Mais alors quelque chose se détraquait : l’homme se réveillait à lui-même. Il réalisait où il se trouvait. Dans une fosse aux serpents, un puits de vices. Ses fées n’étaient que des putes, des salopes — une perverse pour Sophie, une fille d’un soir pour Hélène. En guise de décompensation, il les tuait de la plus horrible des façons, leur faisant payer non seulement leurs fautes mais aussi, bien sûr, sa culpabilité à lui. Celle d’aimer ces femmes, de bander pour elles.
Sans doute était-il impuissant — les victimes n’étaient pas violées —, mais là n’était pas le plus important. L’important, c’était le désir, la faute, la honte. Il les châtiait au nom de son propre remords. Ce mode opératoire si cruel — le suicide par le garrot, les mutilations du visage… — était sa manière à lui de retrouver son équilibre, sa cohérence. Les effacer ne suffisait pas, il fallait procéder à une forme de catharsis par la honte. Leur douleur ne les rachetait pas, elles, mais lui et sa culpabilité. Il expiait ses fautes dans le foyer incandescent de leurs cris et de leur sang.
— C’est bon, on a à peu près fini.
Corso sursauta. Barbie se tenait derrière lui. Durant ses réflexions — il n’aurait su dire combien de temps avait passé —, il s’était totalement immergé dans la psyché du tueur.
— Vous avez trouvé quelque chose d’intéressant ? bafouilla-t-il.
— Le journal intime est notre meilleure prise… Mais on a récupéré son ordinateur portable.

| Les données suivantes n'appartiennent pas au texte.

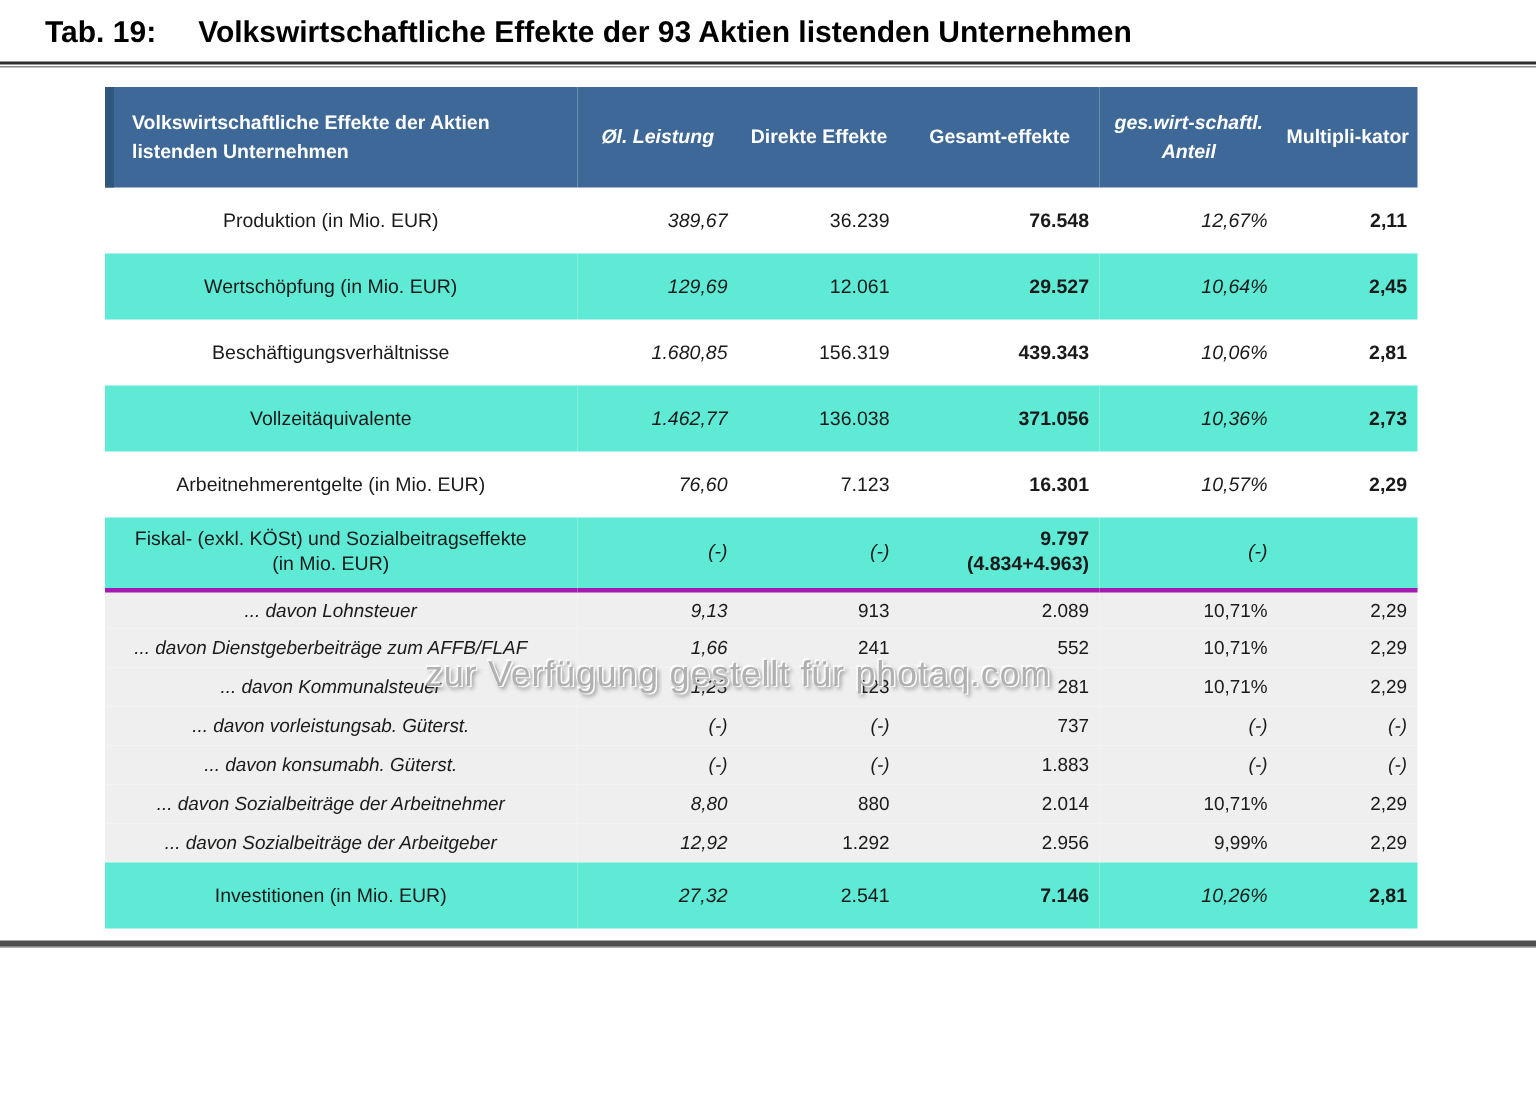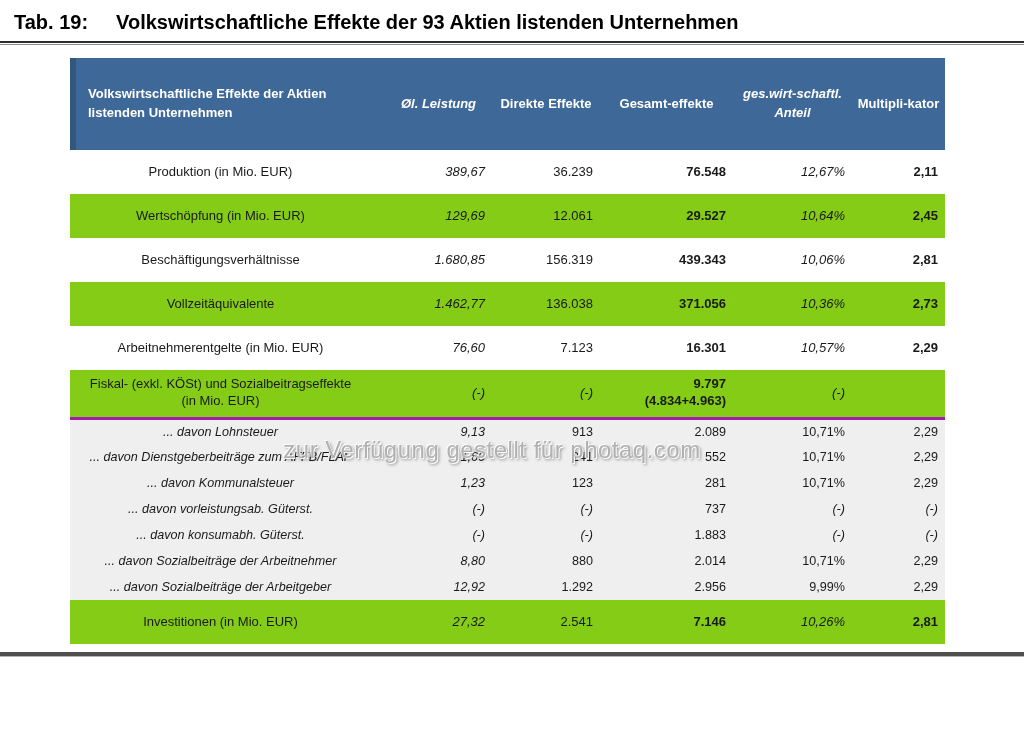"Tab. 19:" .title-row { padding: 11px 14px 7px 14px -> 11px 14px 7px 30px }
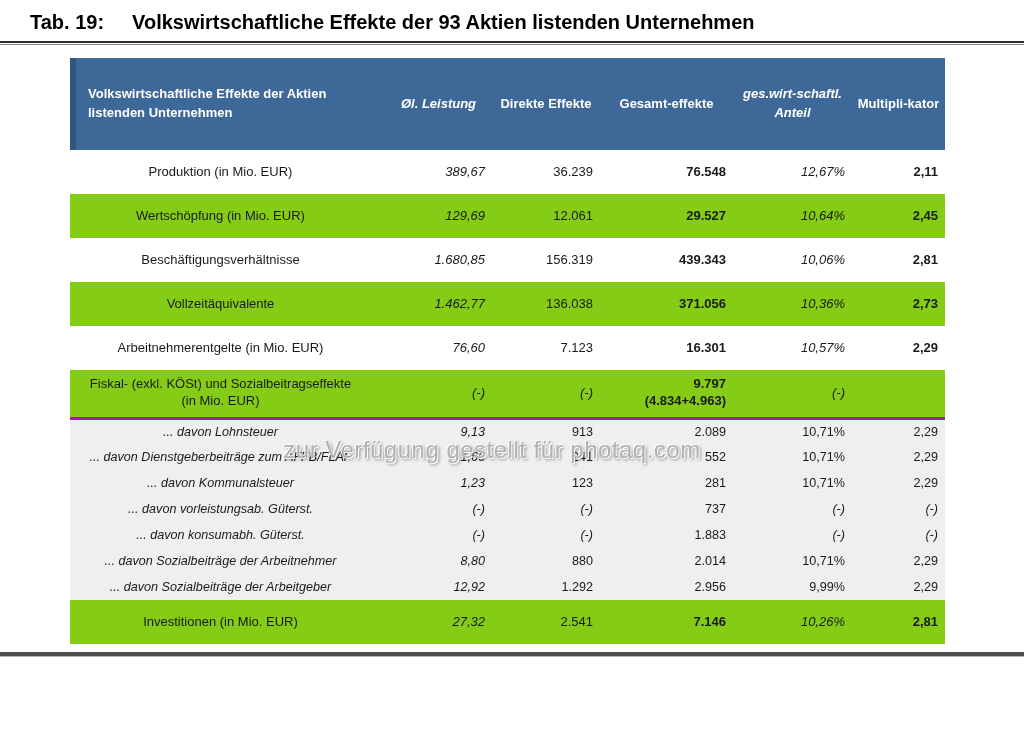"Volkswirtschaftliche Effekte der Aktien" .tbl thead tr { height: 92px -> 67px }
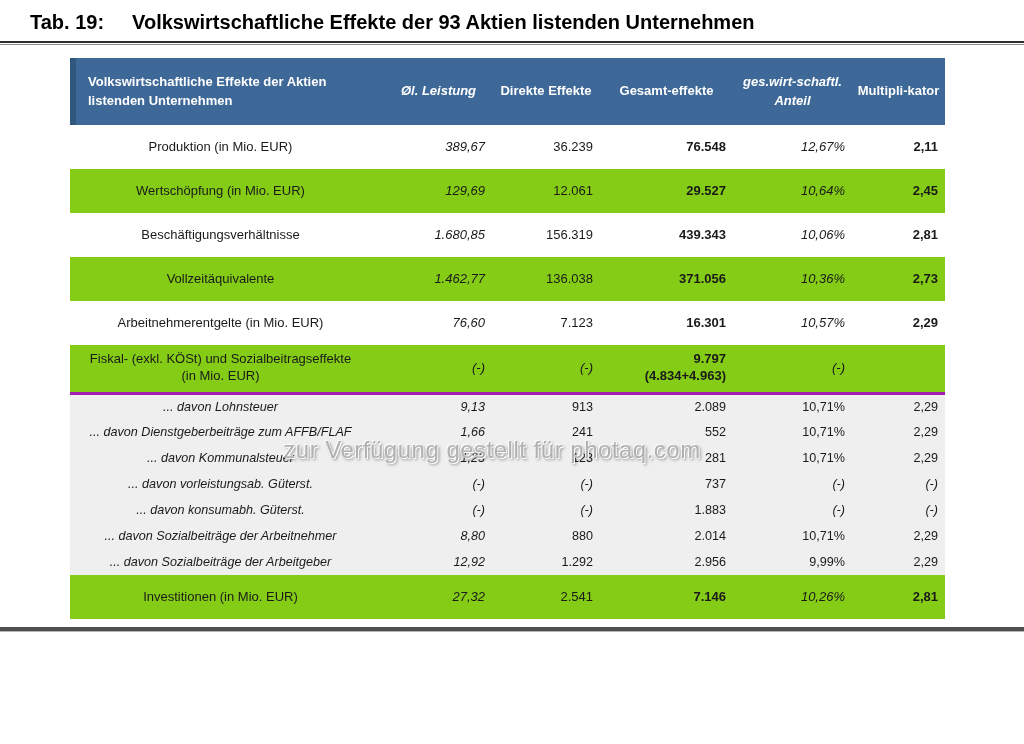"Wertschöpfung (in Mio. EUR)" tr.bg-gray td { background: #84cc16 -> #5eead4 }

Il faut prier pour qu’il y ait du lourd à l’intérieur.
Corso regarda sa montre — près de midi —, puis il contempla le petit deux-pièces les viscères à l’air. Sinistre spectacle qui évoquait une sorte de deuxième sacrifice d’Hélène Desmora.
— On se casse. Dites aux bleus de tout remettre en place et de transférer les pièces saisies à la salle des scellés. L’urgence, c’est d’envoyer l’ordinateur aux geeks.
Le flic se tourna encore vers la fenêtre et prit une inspiration. Le soleil était haut, Paris au zénith de sa beauté. Il constata avec satisfaction qu’il pouvait supporter cette lumière sans voir débouler ses vieux cauchemars.
28
Aux abords du 36, Corso fut pris de nausées à l’idée de s’enfermer, par cette chaleur, dans leurs bureaux minuscules pour un énième débriefing. Il attrapa son mobile et appela Stock qui suivait derrière dans sa voiture :
— Changement de programme. J’vous offre le déj’ au Notre-Dame.
Nathalie parut surprise — personne n’était moins festif que Corso — mais contente, ça les changerait des palabres entre quatre murs.
Ils se garèrent dans la cour du 36 puis remontèrent à pied le quai des Orfèvres, dépassèrent le pont Saint-Michel et traversèrent la Seine sur le Petit-Pont-Cardinal-Lustiger, dans l’ombre de Notre-Dame. Ils progressaient en silence parmi les touristes et, hormis le fait qu’ils étaient tous les quatre en noir, ils auraient pu passer pour de simples badauds.